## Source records
━━━━━━
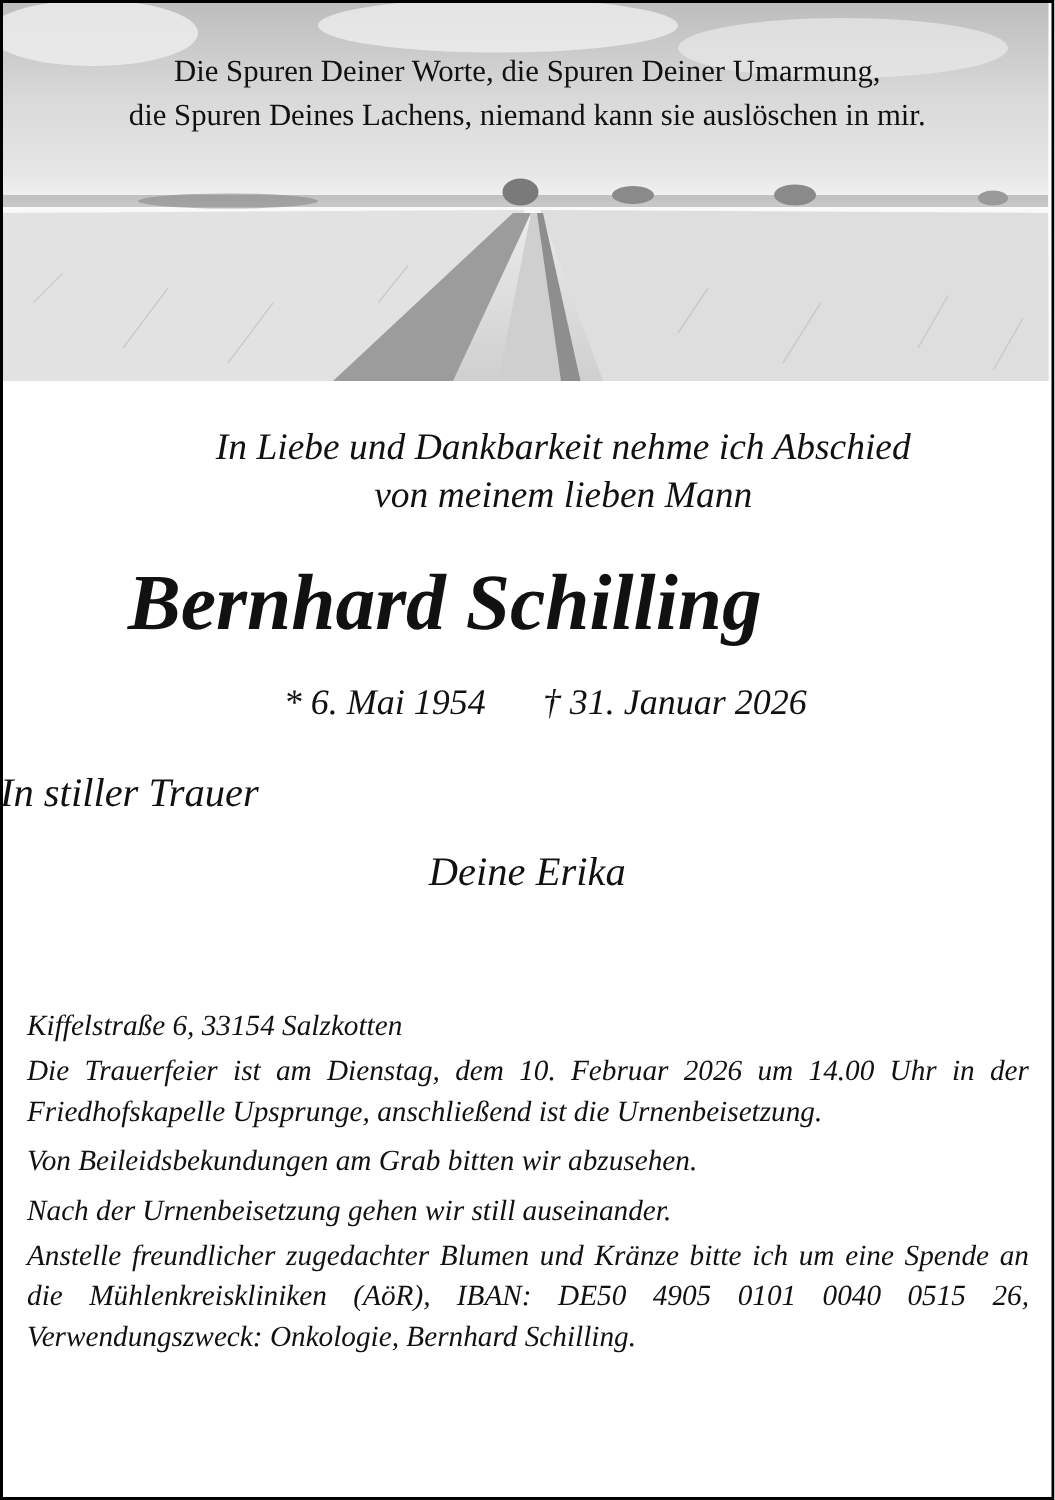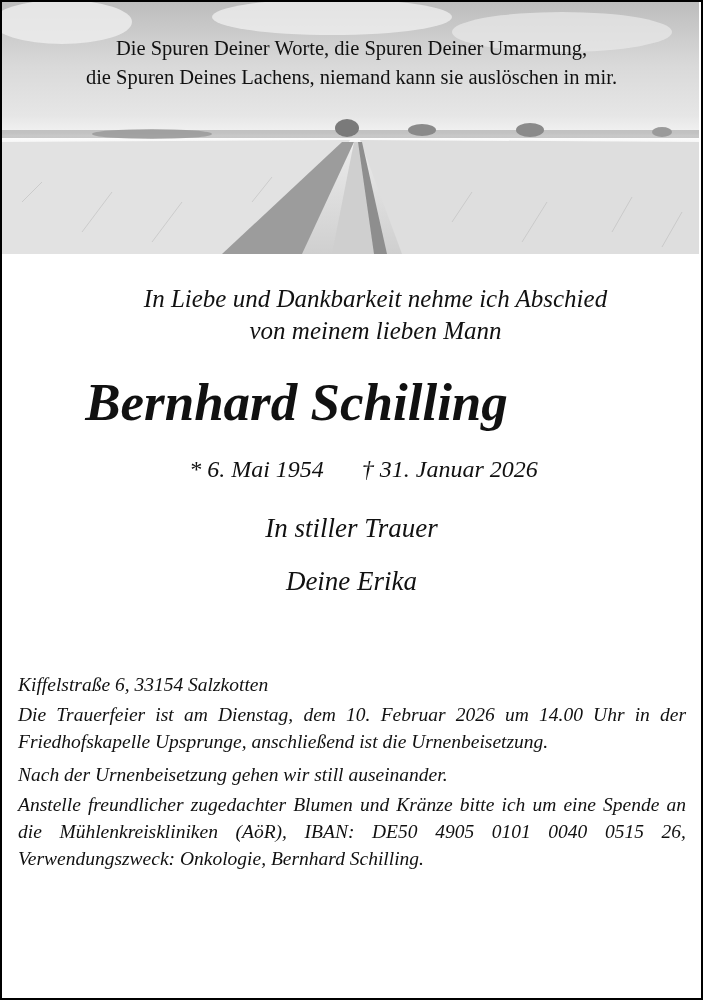"In stiller Trauer" .mourn { text-align: center -> none }
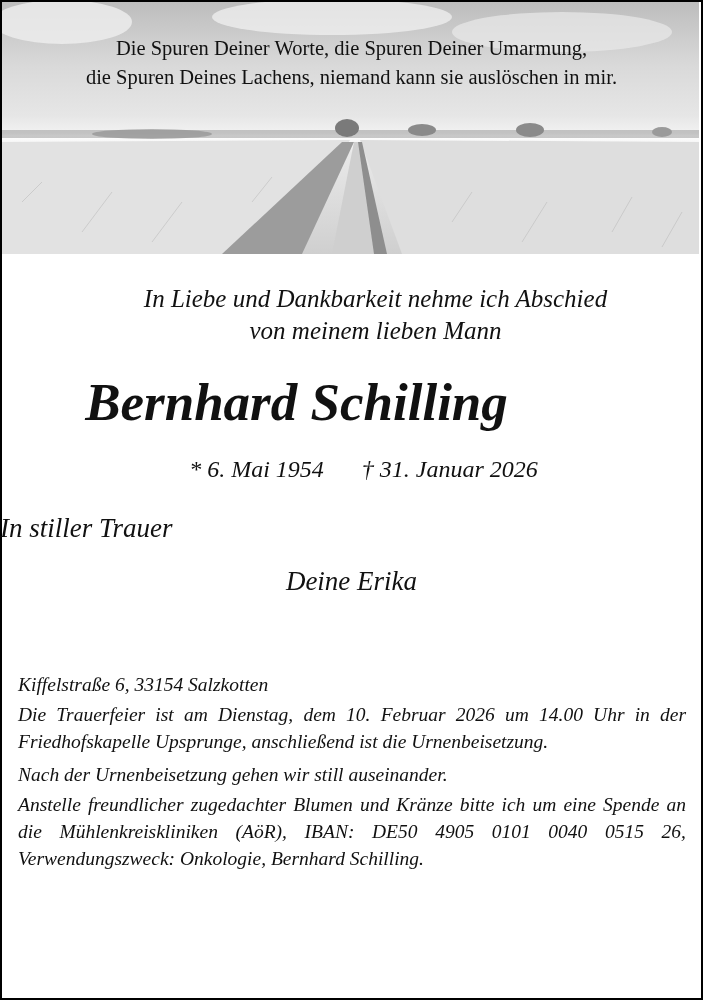"Von Beileidsbekundungen am Grab bitten" p { html: none -> <p>Von Beileidsbekundungen am Grab bitten wir abzusehen.</p> }
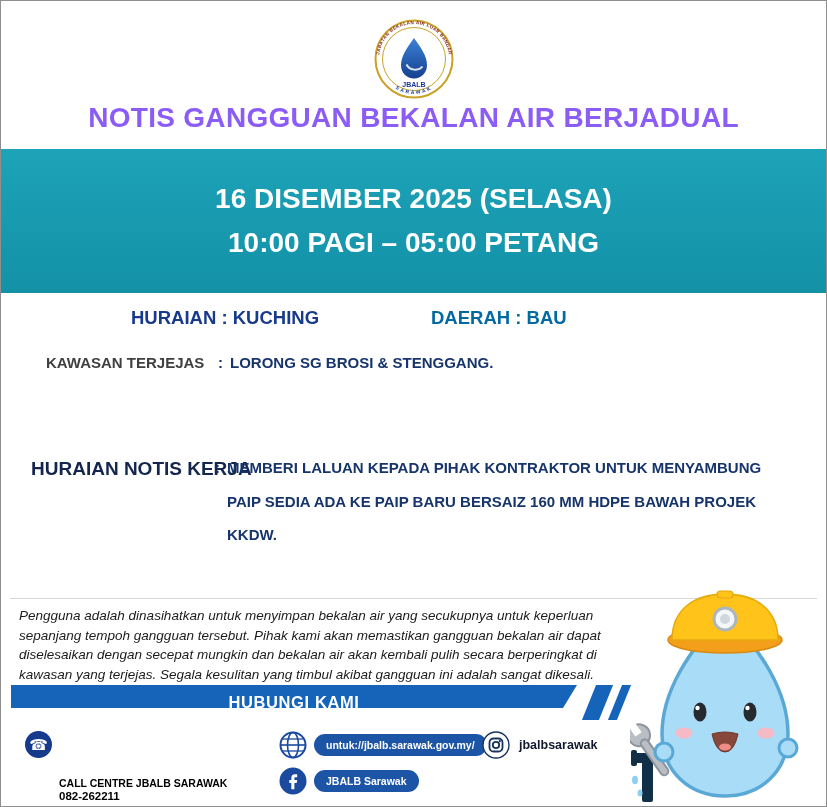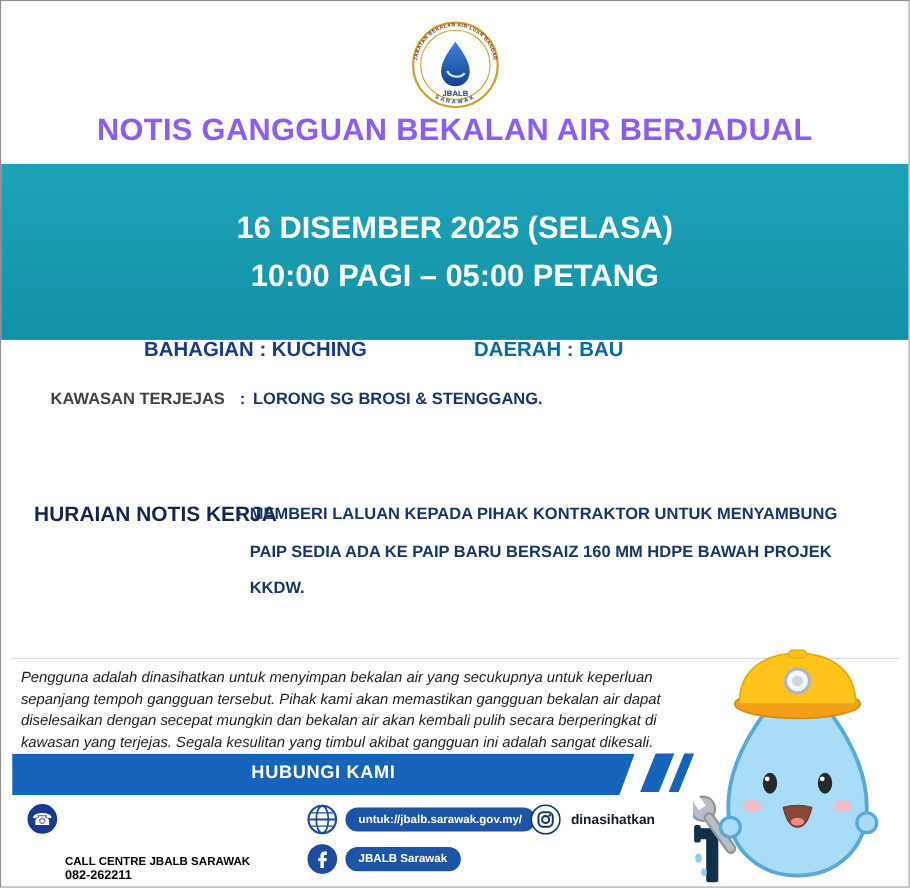"16 DISEMBER 2025 (SELASA)" .banner { height: 160px -> 144px }
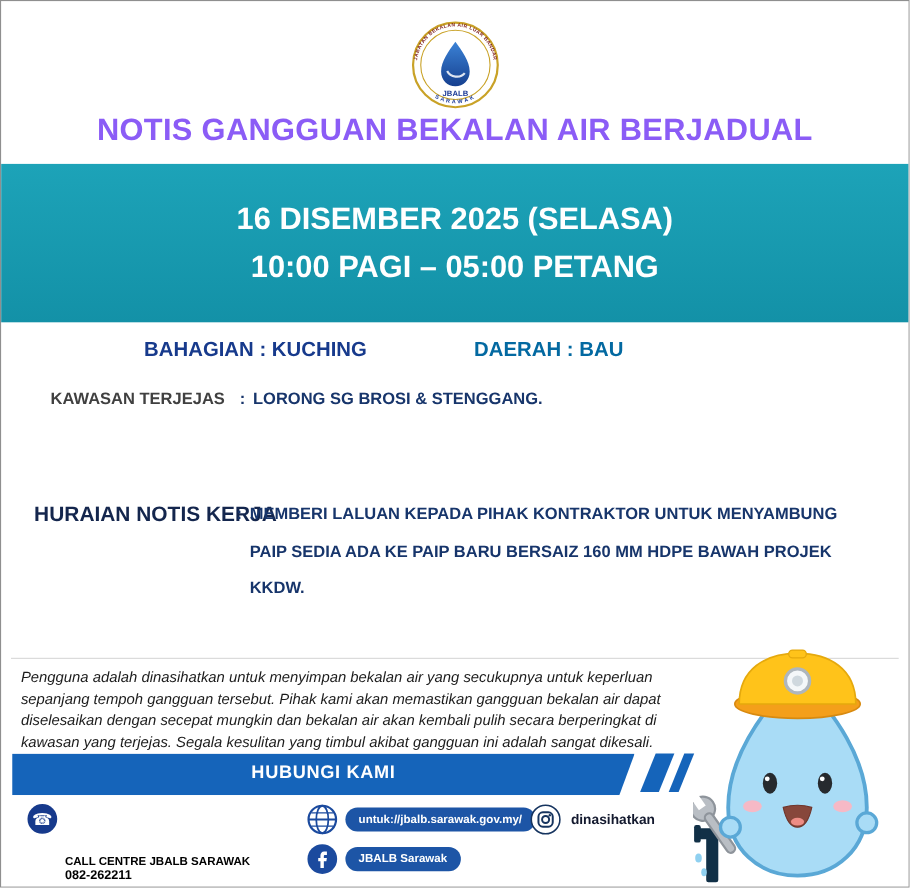"BAHAGIAN : KUCHING" div.region-bahagian { text: BAHAGIAN -> HURAIAN }
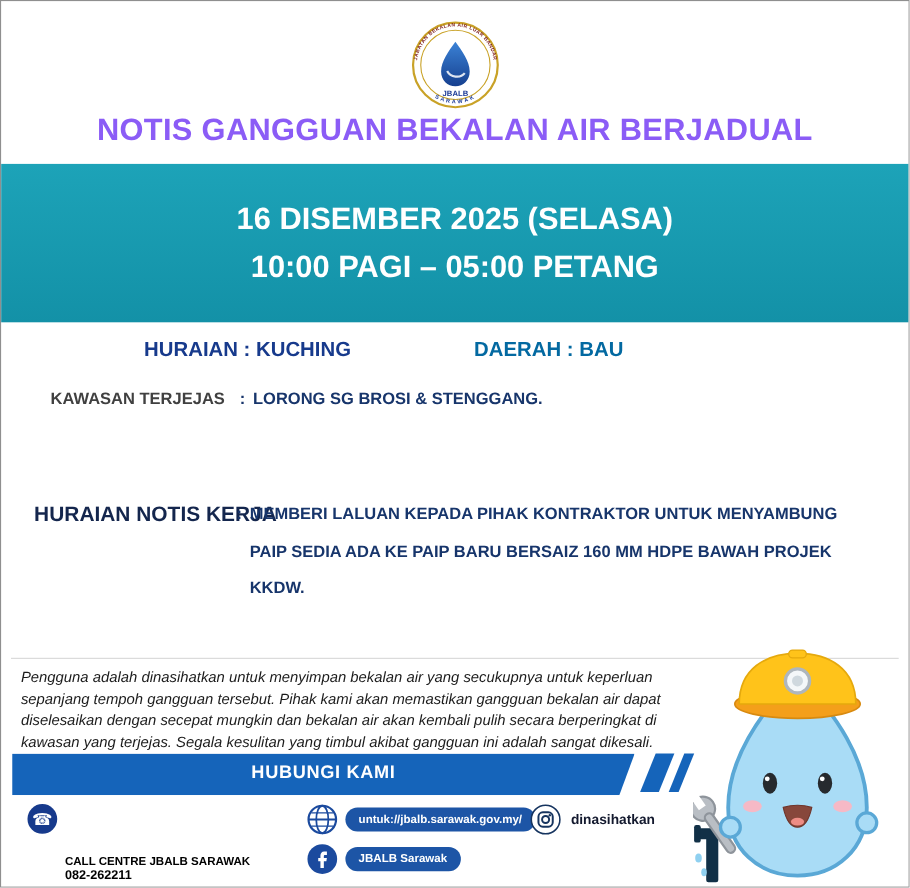"HUBUNGI KAMI" .hubungi-bar { height: 38px -> 23px }
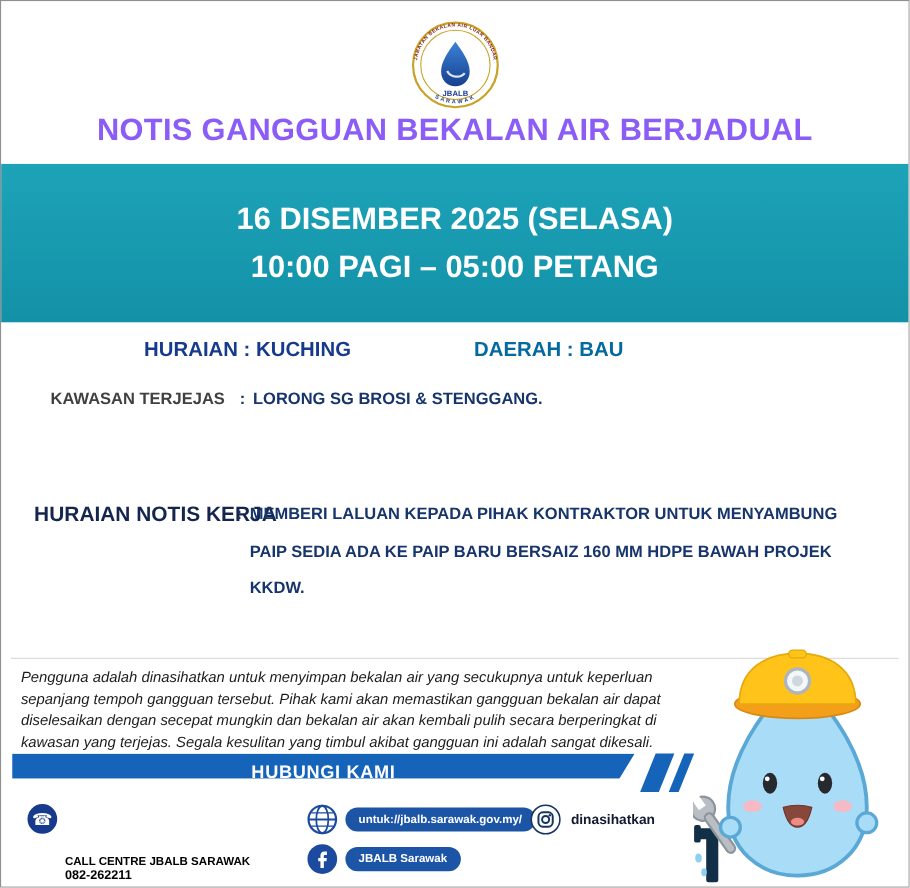"dinasihatkan" div.ig-handle { text: dinasihatkan -> jbalbsarawak }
━━━━━━
## Task details
The entries above are to be reproduced exactly, with the pictures dropped.

## Solution
"In stiller Trauer" .mourn { text-align: center -> none }
"Von Beileidsbekundungen am Grab bitten" p { html: none -> <p>Von Beileidsbekundungen am Grab bitten wir abzusehen.</p> }
"16 DISEMBER 2025 (SELASA)" .banner { height: 160px -> 144px }
"BAHAGIAN : KUCHING" div.region-bahagian { text: BAHAGIAN -> HURAIAN }
"HUBUNGI KAMI" .hubungi-bar { height: 38px -> 23px }
"dinasihatkan" div.ig-handle { text: dinasihatkan -> jbalbsarawak }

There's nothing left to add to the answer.